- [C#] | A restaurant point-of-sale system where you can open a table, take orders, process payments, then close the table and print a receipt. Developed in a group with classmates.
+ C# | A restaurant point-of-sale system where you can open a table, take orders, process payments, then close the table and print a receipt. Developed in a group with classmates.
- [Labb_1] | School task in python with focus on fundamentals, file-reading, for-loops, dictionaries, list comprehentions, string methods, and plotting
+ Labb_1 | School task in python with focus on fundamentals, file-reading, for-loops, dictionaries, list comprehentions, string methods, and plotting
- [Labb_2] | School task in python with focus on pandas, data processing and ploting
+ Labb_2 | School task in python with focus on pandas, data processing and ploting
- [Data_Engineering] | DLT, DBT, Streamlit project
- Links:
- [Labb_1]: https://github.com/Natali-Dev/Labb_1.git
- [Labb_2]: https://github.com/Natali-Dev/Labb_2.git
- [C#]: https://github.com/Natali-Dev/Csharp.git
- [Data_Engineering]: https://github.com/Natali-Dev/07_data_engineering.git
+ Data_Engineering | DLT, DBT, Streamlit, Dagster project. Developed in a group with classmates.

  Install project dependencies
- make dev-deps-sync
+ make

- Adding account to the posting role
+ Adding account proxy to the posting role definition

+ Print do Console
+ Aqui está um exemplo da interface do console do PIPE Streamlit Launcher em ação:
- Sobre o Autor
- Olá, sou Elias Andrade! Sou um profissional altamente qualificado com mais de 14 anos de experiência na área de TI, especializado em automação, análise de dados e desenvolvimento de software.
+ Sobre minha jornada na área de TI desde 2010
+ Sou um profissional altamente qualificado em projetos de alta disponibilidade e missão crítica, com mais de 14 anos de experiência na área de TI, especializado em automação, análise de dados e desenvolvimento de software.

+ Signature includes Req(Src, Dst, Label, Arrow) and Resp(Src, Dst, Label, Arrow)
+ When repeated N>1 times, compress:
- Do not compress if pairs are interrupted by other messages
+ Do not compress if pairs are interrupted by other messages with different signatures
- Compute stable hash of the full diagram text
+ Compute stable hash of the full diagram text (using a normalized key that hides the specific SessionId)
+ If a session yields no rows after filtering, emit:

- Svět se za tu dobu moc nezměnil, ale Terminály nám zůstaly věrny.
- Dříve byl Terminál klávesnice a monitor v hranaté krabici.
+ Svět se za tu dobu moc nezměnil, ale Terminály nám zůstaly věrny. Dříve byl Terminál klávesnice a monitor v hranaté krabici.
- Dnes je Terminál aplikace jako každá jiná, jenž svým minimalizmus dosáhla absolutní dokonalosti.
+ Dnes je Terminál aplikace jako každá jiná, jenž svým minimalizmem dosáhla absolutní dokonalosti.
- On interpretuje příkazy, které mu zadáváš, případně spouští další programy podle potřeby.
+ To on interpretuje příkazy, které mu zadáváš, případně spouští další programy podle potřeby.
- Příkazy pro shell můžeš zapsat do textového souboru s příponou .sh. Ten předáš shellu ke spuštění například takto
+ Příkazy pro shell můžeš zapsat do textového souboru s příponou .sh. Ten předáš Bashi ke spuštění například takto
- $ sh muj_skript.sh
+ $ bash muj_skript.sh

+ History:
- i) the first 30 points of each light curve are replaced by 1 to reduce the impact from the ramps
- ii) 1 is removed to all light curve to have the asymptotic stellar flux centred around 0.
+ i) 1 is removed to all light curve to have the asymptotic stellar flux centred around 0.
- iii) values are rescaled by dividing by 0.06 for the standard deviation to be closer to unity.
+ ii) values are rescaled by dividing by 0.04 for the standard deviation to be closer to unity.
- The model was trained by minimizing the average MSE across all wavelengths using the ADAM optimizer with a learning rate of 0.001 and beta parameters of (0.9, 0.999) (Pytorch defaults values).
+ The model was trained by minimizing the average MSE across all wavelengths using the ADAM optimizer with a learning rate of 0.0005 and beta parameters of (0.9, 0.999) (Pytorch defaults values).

• _YOUR TASK_
Working from the material above, restate word for word the lines between the line with "- Dnes je Terminál" and the line with "- Příkazy pro", both included, and only those.

• _RESULT FOR THIS TASK_
- Dnes je Terminál aplikace jako každá jiná, jenž svým minimalizmus dosáhla absolutní dokonalosti.
+ Dnes je Terminál aplikace jako každá jiná, jenž svým minimalizmem dosáhla absolutní dokonalosti.
- On interpretuje příkazy, které mu zadáváš, případně spouští další programy podle potřeby.
+ To on interpretuje příkazy, které mu zadáváš, případně spouští další programy podle potřeby.
- Příkazy pro shell můžeš zapsat do textového souboru s příponou .sh. Ten předáš shellu ke spuštění například takto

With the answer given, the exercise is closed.